PowerShell Curiosities

Filed under Software Architecture, Utilities

I’ve recently read several blogs about how great Windows PowerShell is, so I decided to check it out myself last night.

I didn’t get very far before I came across this on the download page:

“The .NET Framework 2.0 is required in order to install Windows PowerShell”

Ok, fair enough.

And then I proceeded to actually check out the download page, where they present no fewer than 20 different download options, including variants for “English” and “localized”, x86 and x64, plus Itanium.

First, I know from experience that it would be almost insane to suggest that small development shops try to maintain 20 different downloads of what is essentially the same product. MS can get away with this because they’ve got lots of money to throw at the problem, but is 20 different downloads of a command shell utility really justified? Ok, some of them are for some MultiLingual UI addon, so the total versions of the utility iself is fewer than that, but not by much.

The bigger issue I have here, though, is that I thought, and MS would surely have everyone believe, that the .NET runtime and the JIT compiler within should automatically be handling the differences between x86, x64 and Itanium. That’s the whole point of the JIT, right? The multilanguage versions? I can accept them, with reservations, but the different processor versions? I’m no expert on the PowerShell internals, but if it requires the .NET framework, that would seem to imply that it’s managed code, which would imply that the JIT should take care of the differences between platforms. And if it’s not managed code, why not? Is it that MS is saying that managed code is good enough for everyone else, but not good enough for them?

Reminds me of the discovery I made ages ago that Outlook communicates with Exchange via RPC, not via DCOM, even though DCOM was being pushed hard by Microsoft at the time. Another case of “good for you, not good enough for us”, perhaps?

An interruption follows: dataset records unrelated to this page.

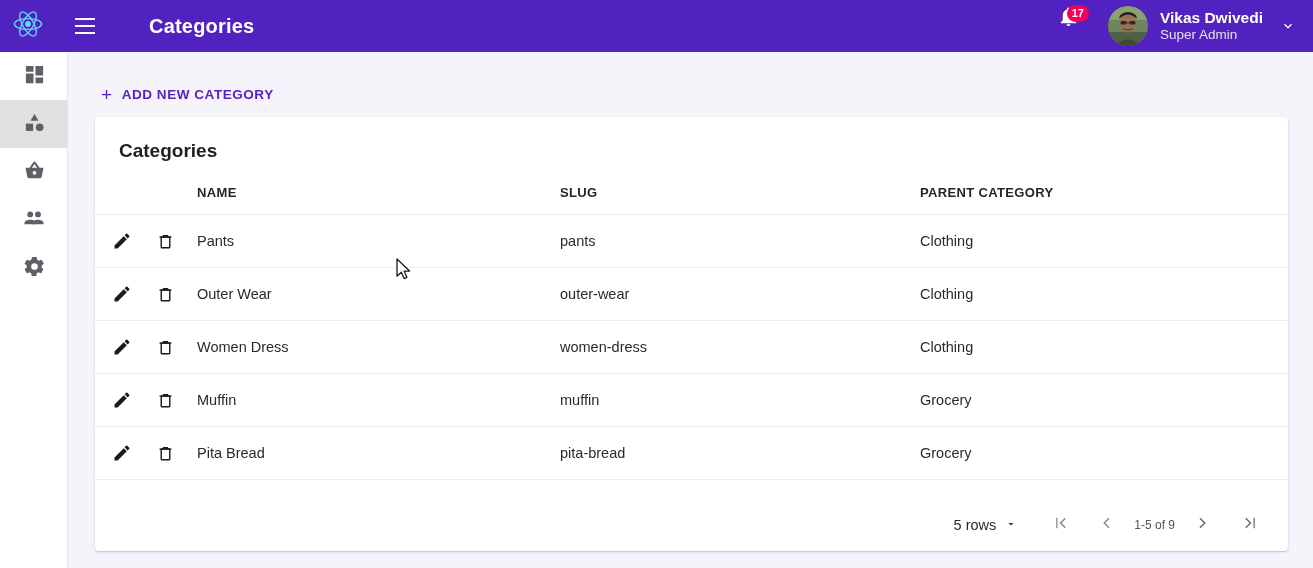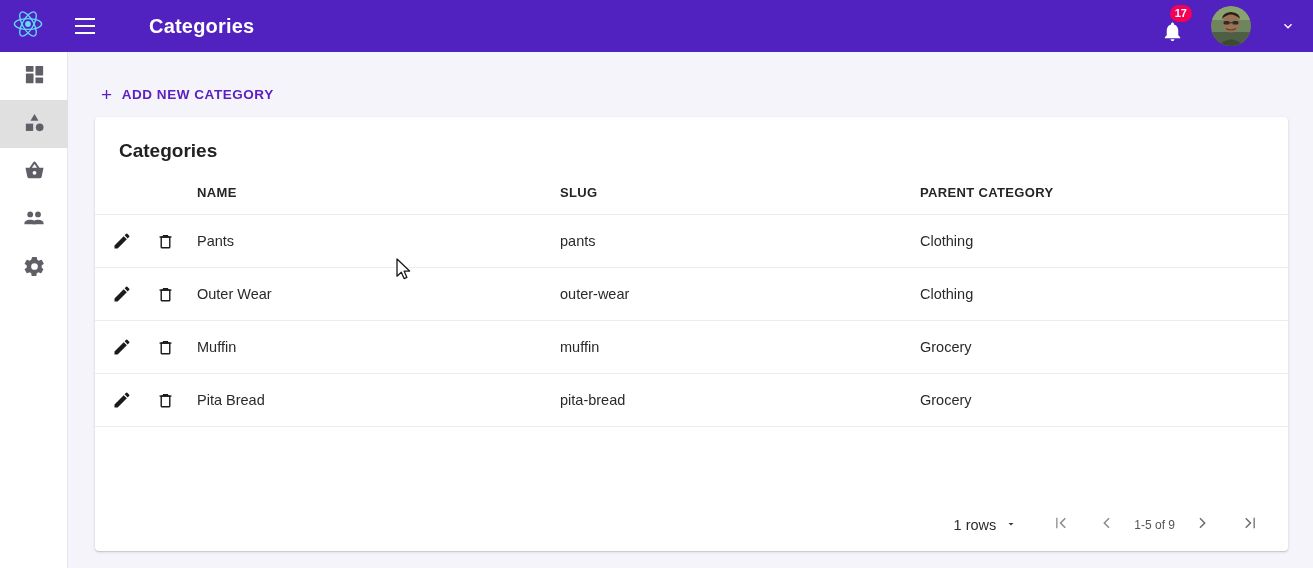--- a/index.html
+++ b/index.html
@@ -38,21 +38,21 @@
   }
   .appbar-right {
     margin-left: auto;
     display: flex; align-items: center;
     height: 52px;
     padding-right: 10px;
   }
   .notif {
     position: relative;
     width: 42px; height: 42px;
-    display: flex; align-items: flex-end; justify-content: center;
+    display: flex; align-items: flex-start; justify-content: center;
     cursor: pointer; border-radius: 50%;
   }
   .badge {
     position: absolute; top: 0px; right: 1px;
     min-width: 21px; height: 17px; padding: 0 5px;
     background: #f50057; color: #fff;
     border-radius: 9px;
     font-size: 11px; font-weight: bold;
     display: flex; align-items: center; justify-content: center;
     line-height: 1;
@@ -249,20 +249,24 @@
             <path d="M11 13 Q20 4 29 13 Q29 7 20 6 Q11 7 11 13Z" fill="#2b1d15"></path>
             <rect x="12.5" y="15" width="6.2" height="3.6" rx="1.6" fill="#2b2b2b"></rect>
             <rect x="21.3" y="15" width="6.2" height="3.6" rx="1.6" fill="#2b2b2b"></rect>
             <rect x="18.7" y="16.3" width="2.6" height="1" fill="#2b2b2b"></rect>
             <path d="M15 22.5 Q20 25.5 25 22.5" stroke="#5d3f2b" stroke-width="1.2" fill="none"></path>
             <path d="M7 40 Q20 27 33 40 Z" fill="#3b4a33"></path>
           </g>
         </svg>
       </div>
 
+      <div class="user-text">
+        <span class="user-name">Vikas Dwivedi</span>
+        <span class="user-role">Super Admin</span>
+      </div>
 
       <div class="user-caret">
         <svg width="16" height="16" viewBox="0 0 24 24" fill="#ffffff">
           <path d="M7.4 8.6 12 13.2l4.6-4.6L18 10l-6 6-6-6z"></path>
         </svg>
       </div>
 
     </div>
   </div>
 
@@ -388,38 +392,59 @@
                     <path d="M9.6 6.4V4.8h4.8v1.6"></path>
                   <rect x="6.6" y="6.4" width="10.8" height="13.4" rx="1"></rect>
                 </svg>
               </span>
             </td>
             <td>Outer Wear</td>
             <td>outer-wear</td>
             <td>Clothing</td>
           </tr>
 
-
           <tr>
             <td class="row-pad-l">
               <span class="act">
                 <svg width="20" height="20" viewBox="0 0 24 24" fill="#1b1b1b">
                   <path d="M3 17.25V21h3.75L17.8 9.94l-3.75-3.75zM20.7 7.04a1 1 0 0 0 0-1.41l-2.34-2.34a1 1 0 0 0-1.41 0l-1.83 1.83 3.75 3.75z"></path>
                 </svg>
               </span>
             </td>
             <td>
               <span class="act">
                 <svg width="19" height="19" viewBox="0 0 24 24" fill="none" stroke="#1b1b1b" stroke-width="1.8">
                   <path d="M4.5 6.4h15"></path>
                     <path d="M9.6 6.4V4.8h4.8v1.6"></path>
                   <rect x="6.6" y="6.4" width="10.8" height="13.4" rx="1"></rect>
                 </svg>
               </span>
             </td>
+            <td>Women Dress</td>
+            <td>women-dress</td>
+            <td>Clothing</td>
+          </tr>
+
+          <tr>
+            <td class="row-pad-l">
+              <span class="act">
+                <svg width="20" height="20" viewBox="0 0 24 24" fill="#1b1b1b">
+                  <path d="M3 17.25V21h3.75L17.8 9.94l-3.75-3.75zM20.7 7.04a1 1 0 0 0 0-1.41l-2.34-2.34a1 1 0 0 0-1.41 0l-1.83 1.83 3.75 3.75z"></path>
+                </svg>
+              </span>
+            </td>
+            <td>
+              <span class="act">
+                <svg width="19" height="19" viewBox="0 0 24 24" fill="none" stroke="#1b1b1b" stroke-width="1.8">
+                  <path d="M4.5 6.4h15"></path>
+                    <path d="M9.6 6.4V4.8h4.8v1.6"></path>
+                  <rect x="6.6" y="6.4" width="10.8" height="13.4" rx="1"></rect>
+                </svg>
+              </span>
+            </td>
             <td>Muffin</td>
             <td>muffin</td>
             <td>Grocery</td>
           </tr>
 
           <tr>
             <td class="row-pad-l">
               <span class="act">
                 <svg width="20" height="20" viewBox="0 0 24 24" fill="#1b1b1b">
                   <path d="M3 17.25V21h3.75L17.8 9.94l-3.75-3.75zM20.7 7.04a1 1 0 0 0 0-1.41l-2.34-2.34a1 1 0 0 0-1.41 0l-1.83 1.83 3.75 3.75z"></path>
@@ -439,21 +464,21 @@
             <td>pita-bread</td>
             <td>Grocery</td>
           </tr>
 
         </tbody>
       </table>
 
       <div class="pager">
 
         <div class="rows-sel">
-          <span>1 rows</span>
+          <span>5 rows</span>
           <span>
             <svg width="12" height="12" viewBox="0 0 24 24" fill="#3b3b3b">
                 <path d="M7 10l5 5 5-5z"></path>
               </svg>
           </span>
         </div>
 
         <div class="pg-btn">
           <span>
             <svg width="18" height="18" viewBox="0 0 24 24" fill="#8a8a8e">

Oh, and PowerShell looks like a very handy tool for Administrators. I’m sure I’ll find some uses for it eventually. But, get-childitems -path env: just to retrieve the current environment vars? There’s something to be said for mapping all sorts of various available info like that into a consistent interface, but my stack’s too deep as it is right now to pile this syntax on top just yet.

2 Comments

  1. Ralf says:

    It seems like every time I post something it comes out all grizzled and curmudgeony, and I don’t want to be negative… but why powershell?

    Not that the existing CMD functionality doesn’t need updating, and an object based interface would be a boon to developers. But why on earth did they go this route instead of beefing up the existing CMD component?

    Assuming I understand, it sounds like it be easier and more efficient to deploy the scripting engine and use .vbs files to get the same level of functionality.

    So what am I missing? What can’t-live-without features does powershell offer?

  2. Darin says:

    Good Question. It’s mine, too.
    From what I’ve seen so far, PowerShell is really targeted at sysadmins whose main function is to automate all the various functions that happen on a typical large windows network. Things like creating/removing/disabling logins, resetting passwords, automatically installing/removing software, stuff like that, stuff that I don’t normally need to automate.

    I believe VBS scripts could do everything, just not in the same, integrated manner.

    But that "killer app" scenario for PowerShell? I don’t have one.

    Anyone care to throw in on that?